When a line in the records includes the string "subtotal", it goes into the tally; report that tally alone.

Items from a dataset
_ _ _ _ _

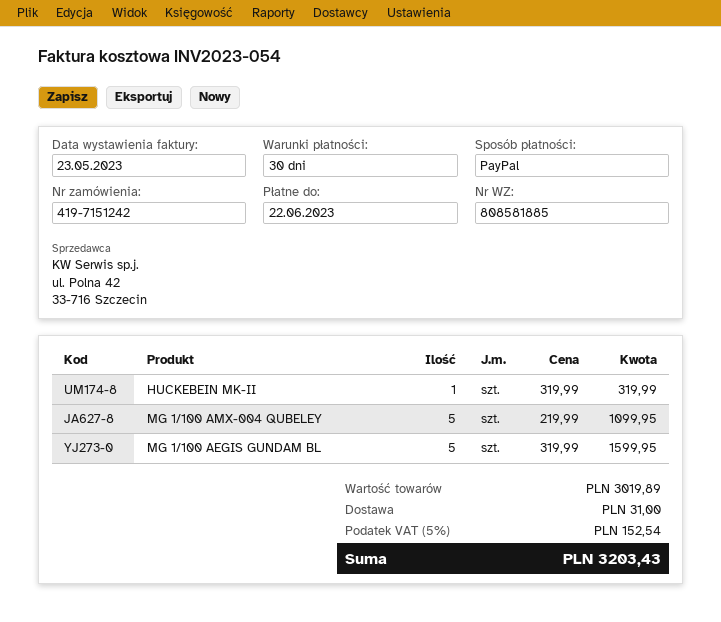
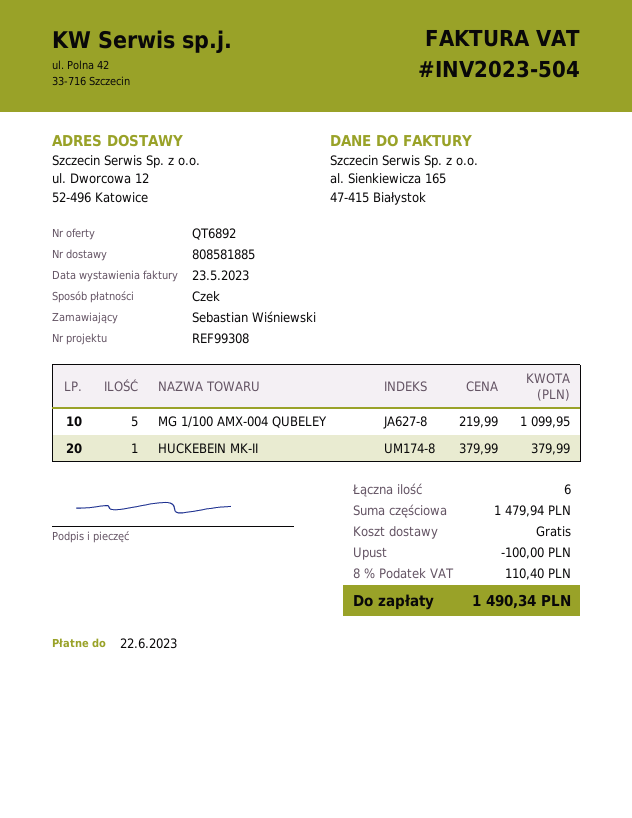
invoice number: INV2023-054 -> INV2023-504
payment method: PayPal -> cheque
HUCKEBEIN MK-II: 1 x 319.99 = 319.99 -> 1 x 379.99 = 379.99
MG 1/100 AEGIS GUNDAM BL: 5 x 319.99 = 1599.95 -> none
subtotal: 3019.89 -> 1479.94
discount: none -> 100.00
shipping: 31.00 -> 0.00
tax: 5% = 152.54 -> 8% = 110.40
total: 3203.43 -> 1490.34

_ _ _ _ _

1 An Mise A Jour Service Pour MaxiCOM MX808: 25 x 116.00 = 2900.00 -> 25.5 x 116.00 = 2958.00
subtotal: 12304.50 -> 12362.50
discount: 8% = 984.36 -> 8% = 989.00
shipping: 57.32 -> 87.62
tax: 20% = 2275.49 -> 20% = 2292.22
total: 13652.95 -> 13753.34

_ _ _ _ _

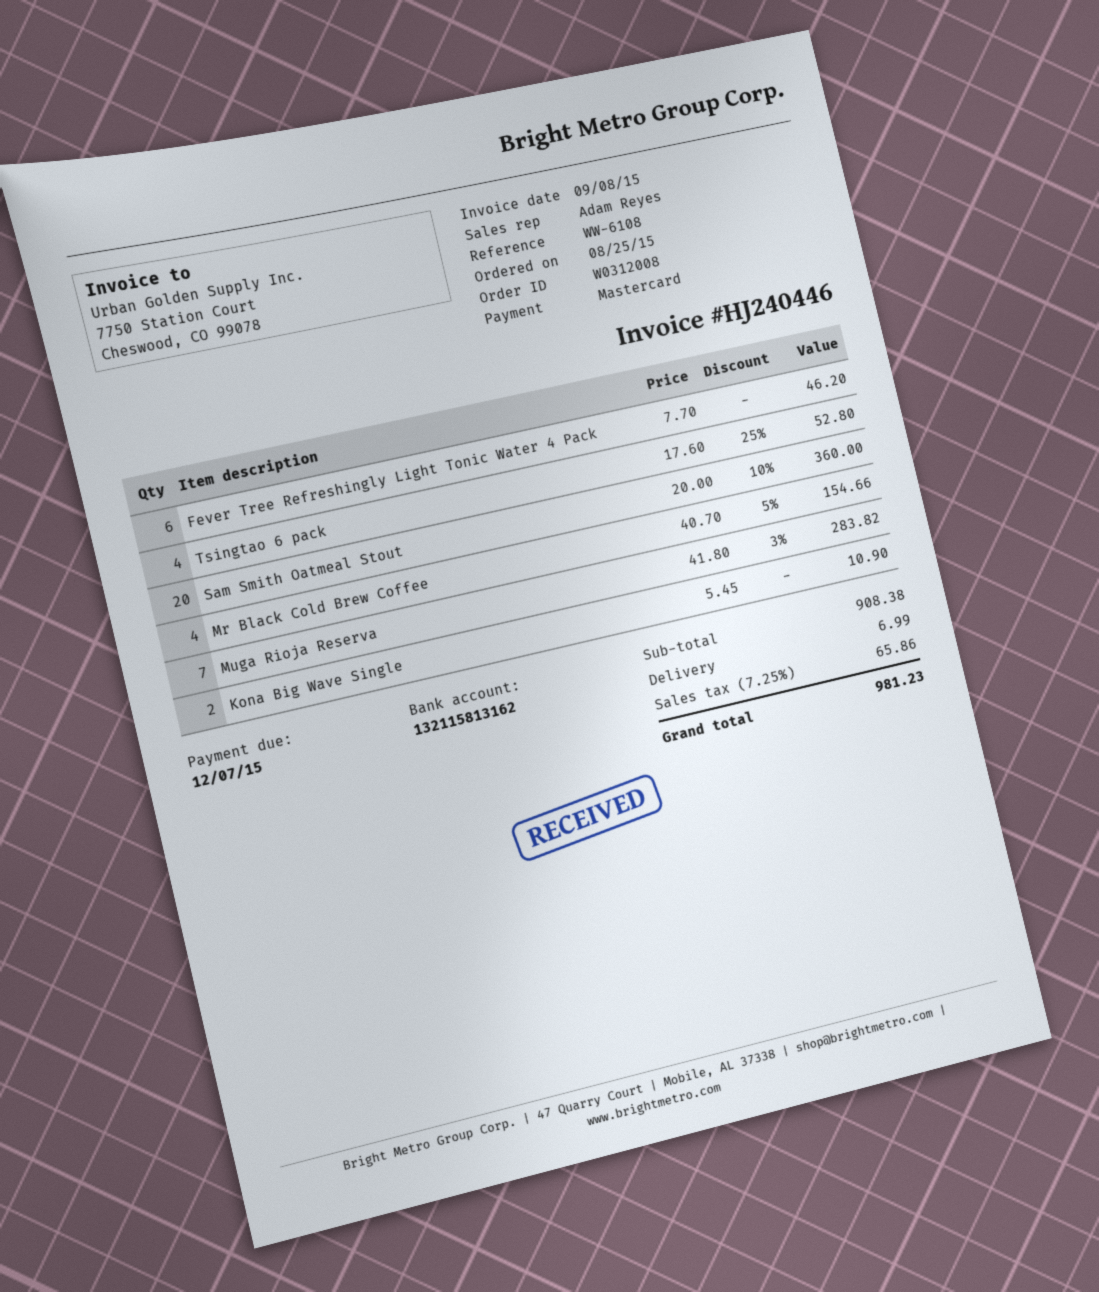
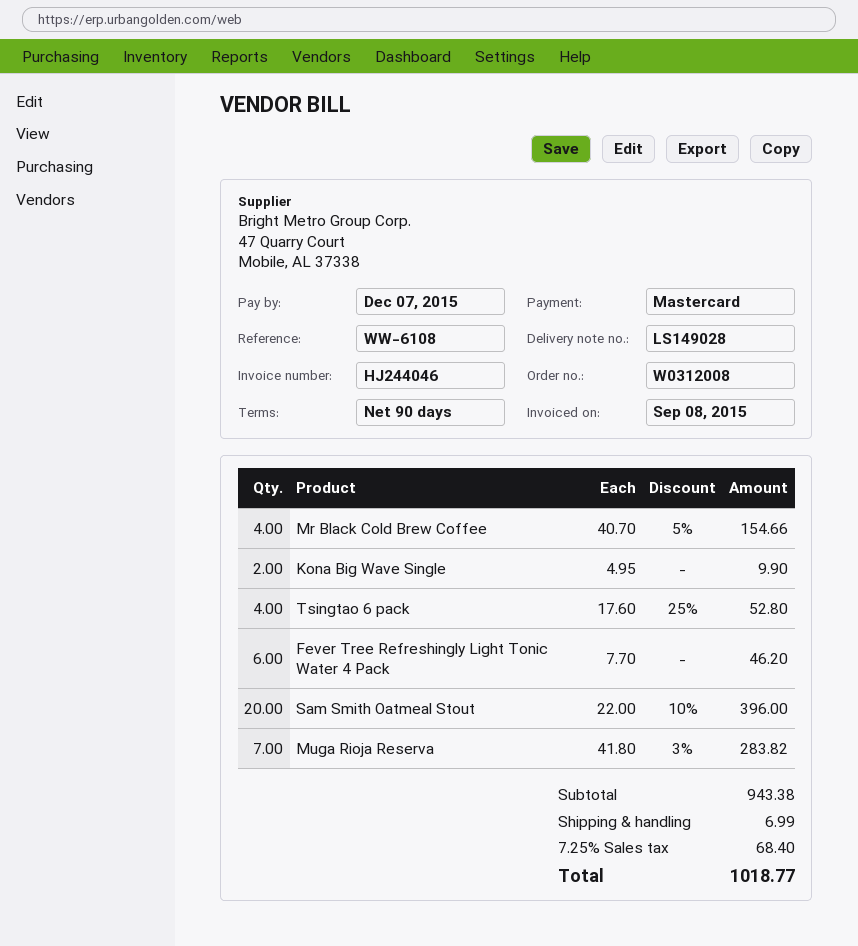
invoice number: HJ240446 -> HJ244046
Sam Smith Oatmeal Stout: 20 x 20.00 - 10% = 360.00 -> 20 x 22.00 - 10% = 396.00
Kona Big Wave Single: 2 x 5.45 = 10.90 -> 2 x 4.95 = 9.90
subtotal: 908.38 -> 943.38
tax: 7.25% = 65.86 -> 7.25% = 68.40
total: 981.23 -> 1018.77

_ _ _ _ _

[TASK SOLUTION] 3